▶ [Task to complete]: Please return exactly the lines from the top of the data through the line that contains "margin-top: 11px ->", and skip all pictures.

Excerpts from a dataset:

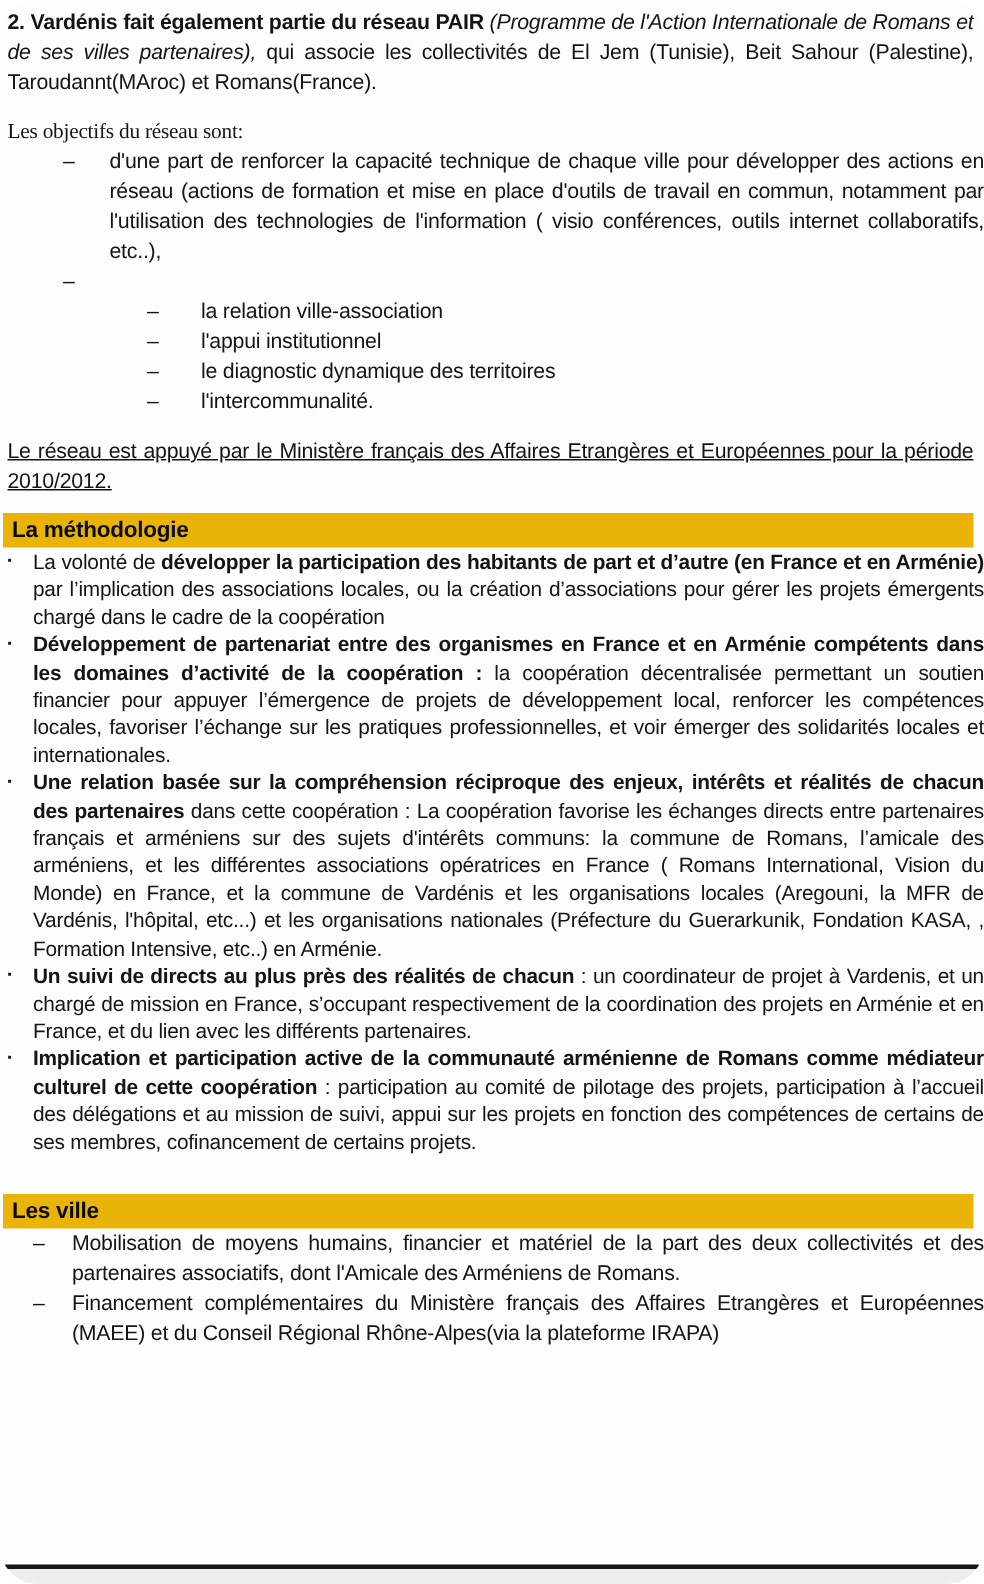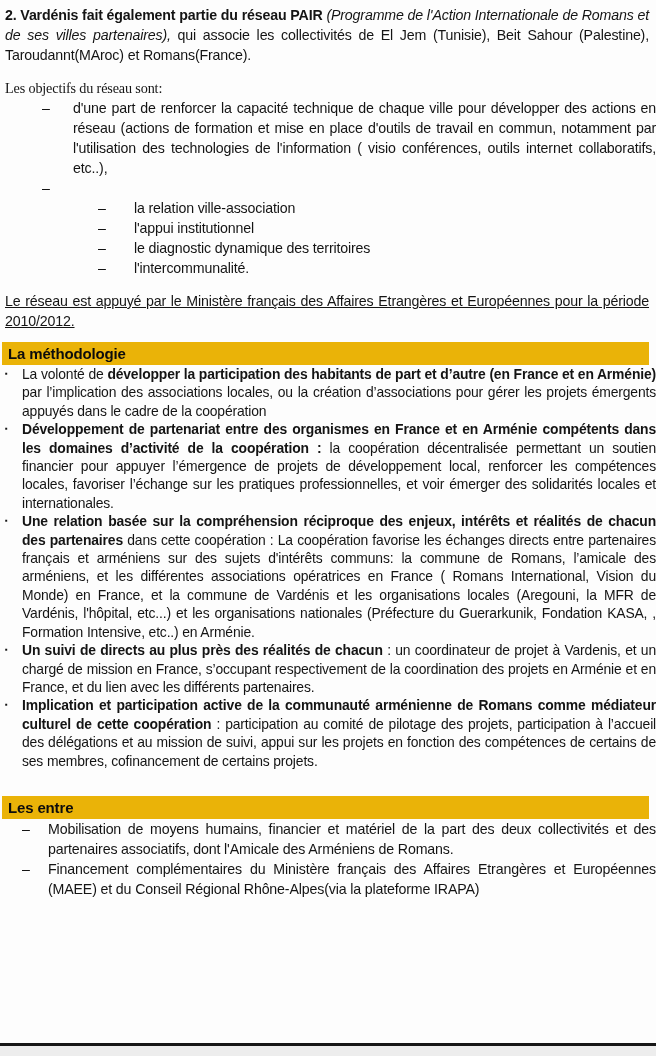"2. Vardénis fait également partie" .page { border-radius: none -> 25px }
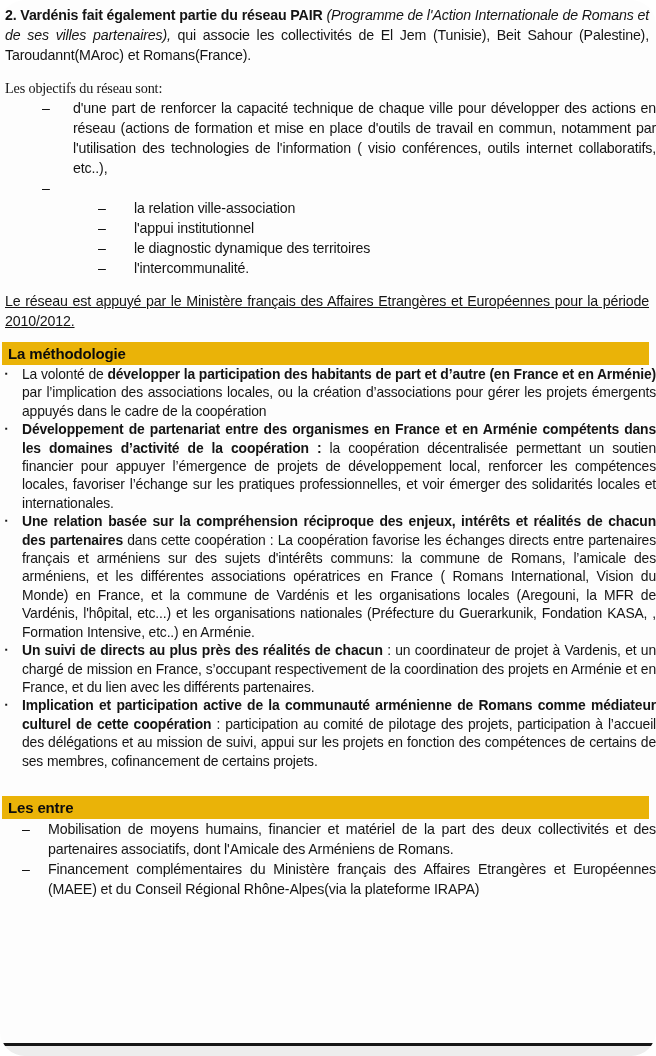"par l’implication des associations" span { text: appuyés -> chargé }
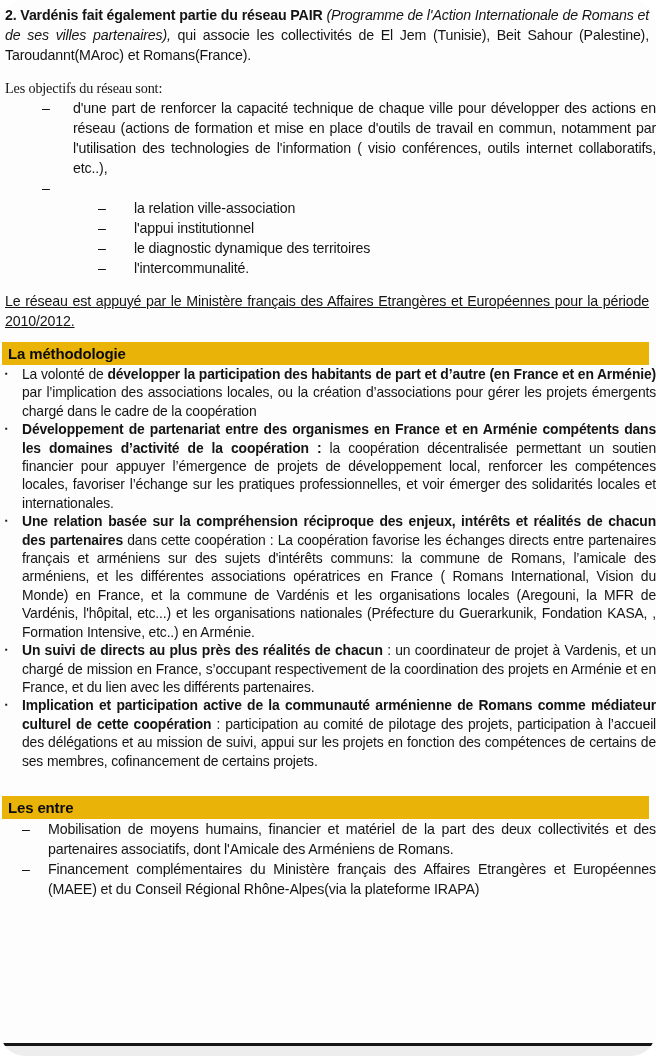"Les entre" div.section-bar { text: entre -> ville }
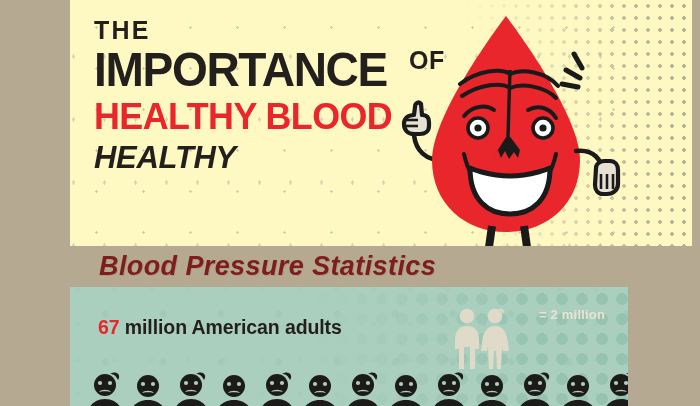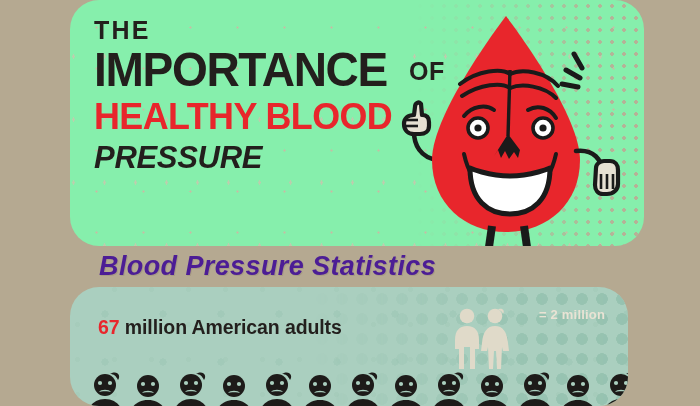"THE" .hero { background: #86efac -> #fef9c3; border-radius: 29px -> none; width: 574px -> 622px }
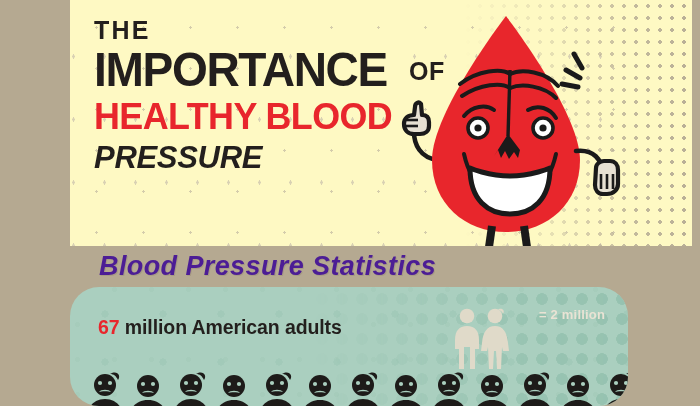"OF" .t-of { margin-top: 11px -> none }
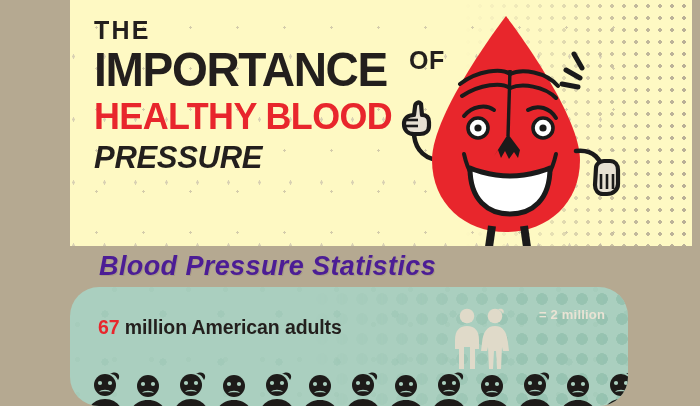"PRESSURE" div.t-pressure { text: PRESSURE -> HEALTHY }
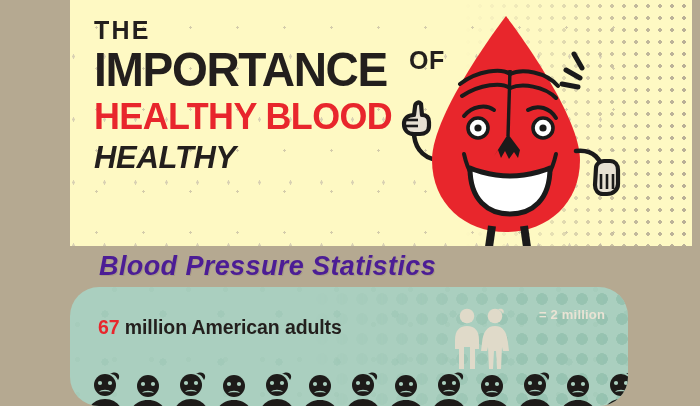"Blood Pressure Statistics" .sec-head-text { color: #4c1d95 -> #7f1d1d }
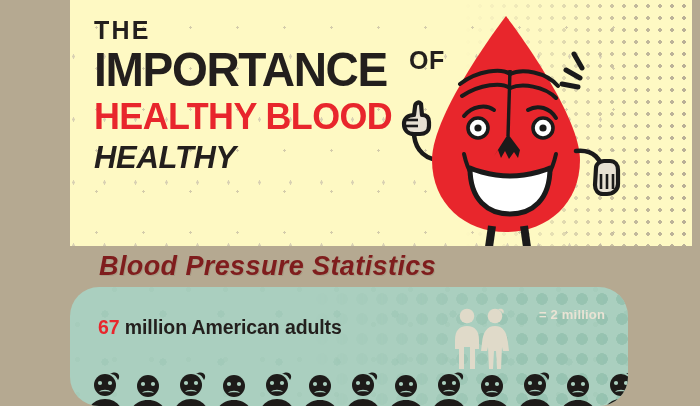"67 million American adults" .statpanel { border-radius: 29px -> none }
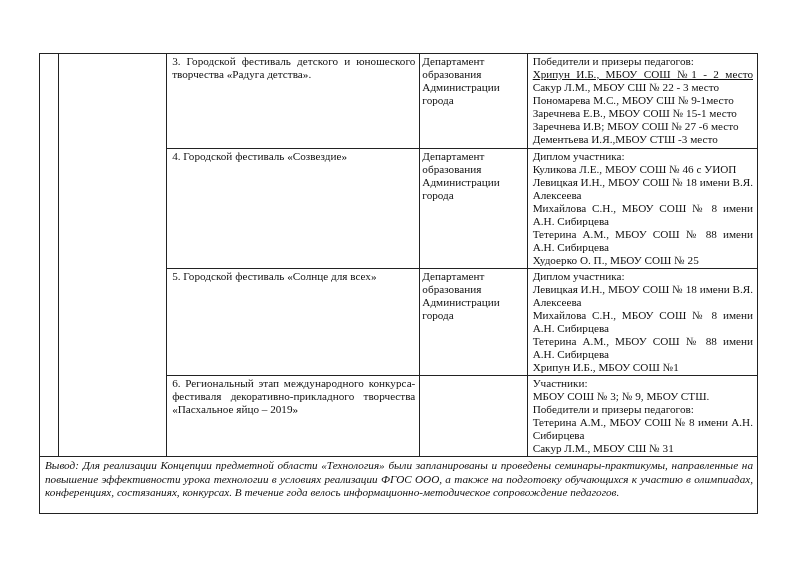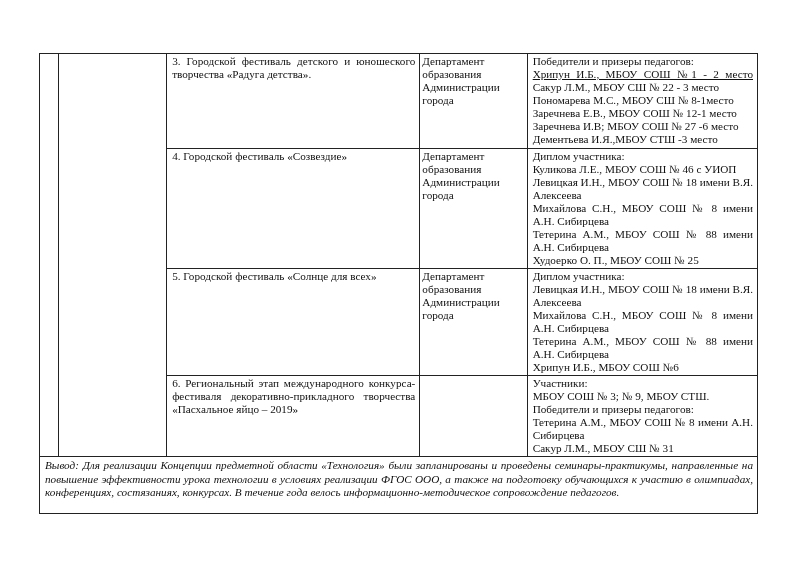"Пономарева М.С., МБОУ СШ №" div { text: 8-1место -> 9-1место }
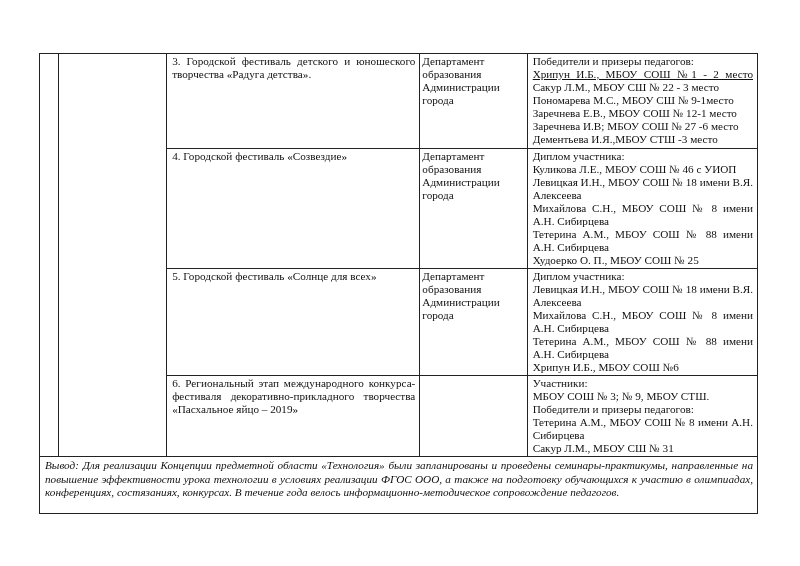"Заречнева Е.В., МБОУ СОШ №" div { text: 12-1 -> 15-1 }
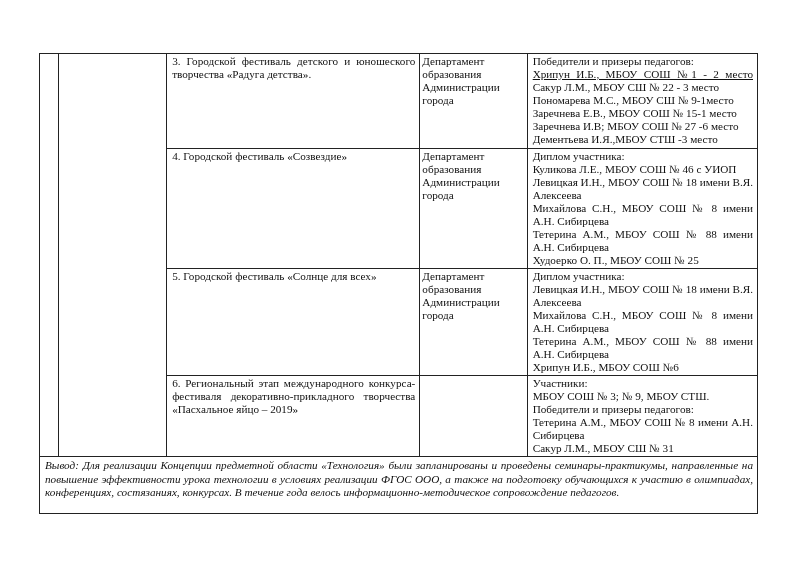"Хрипун И.Б., МБОУ СОШ №6" div { text: 6 -> 1 }
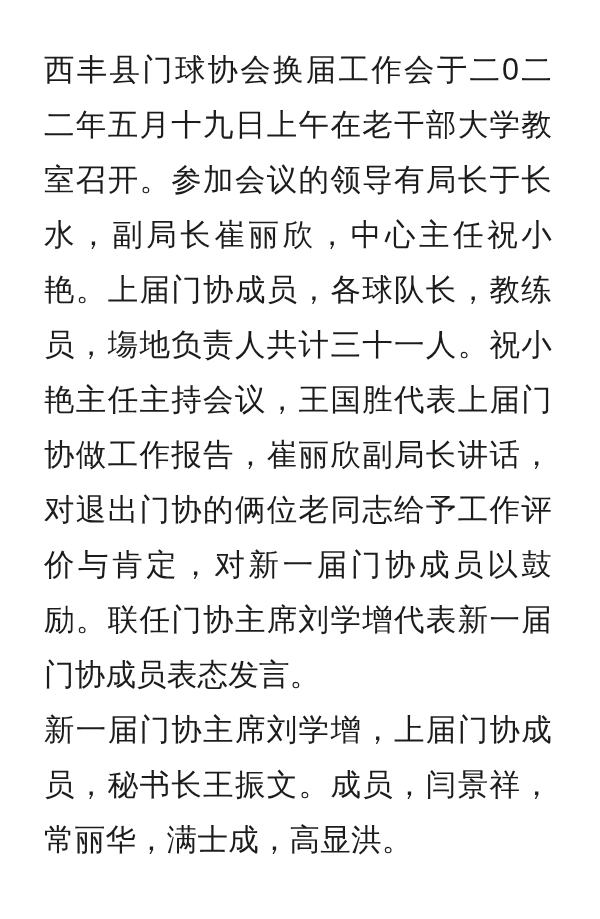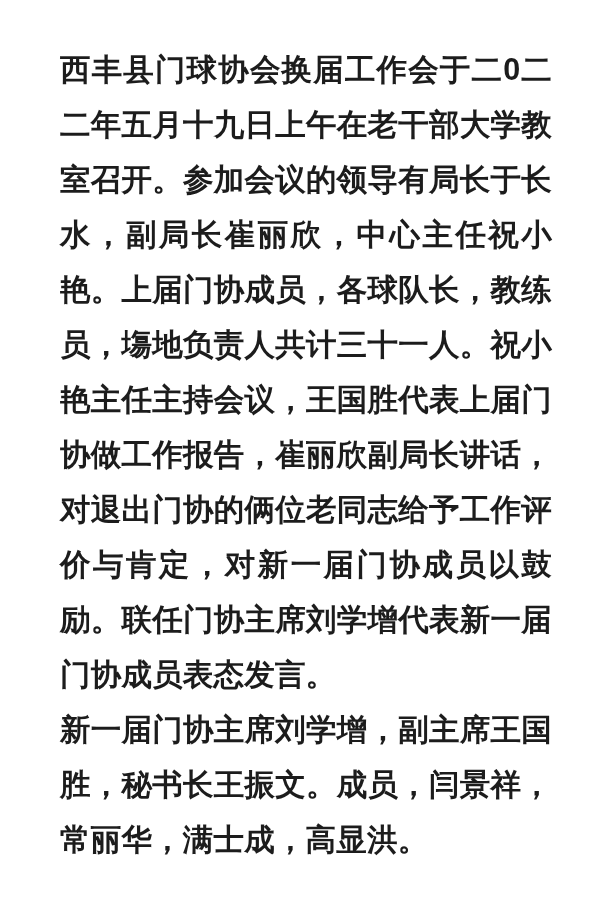"西丰县门球协会换届工作会于二0二二年五月十九日上午在老干部大学教室召开。参加会议" .para { font-weight: 700 -> 400; margin: 0 0 0 16px -> 0 0 0 0 }
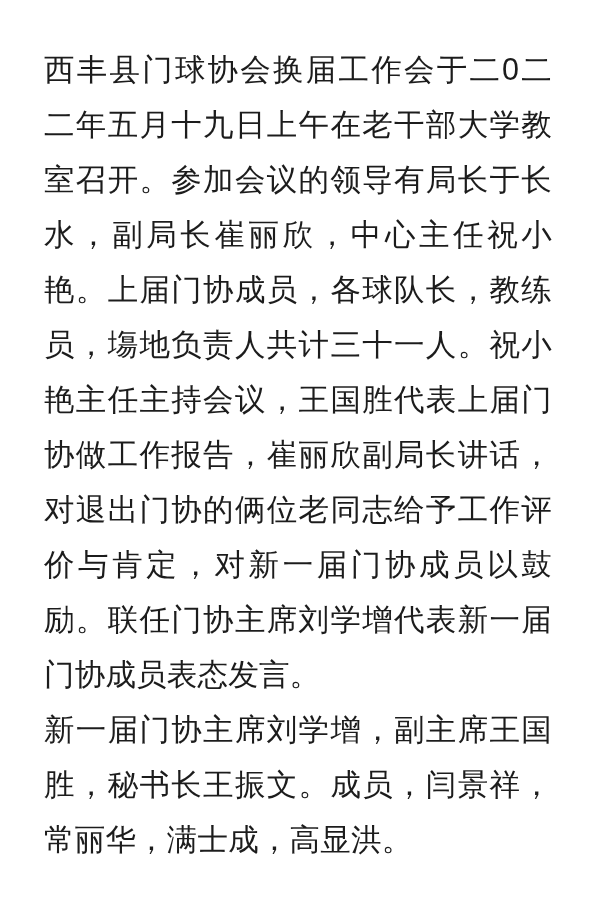"新一届门协主席刘学增，副主席王国胜，秘书长王振文。成员，闫景祥，常丽华，满士成，" p.para { text: 副主席王国胜 -> 上届门协成员 }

▶ [Result]:
"2. Vardénis fait également partie" .page { border-radius: none -> 25px }
"par l’implication des associations" span { text: appuyés -> chargé }
"Les entre" div.section-bar { text: entre -> ville }
"THE" .hero { background: #86efac -> #fef9c3; border-radius: 29px -> none; width: 574px -> 622px }
"OF" .t-of { margin-top: 11px -> none }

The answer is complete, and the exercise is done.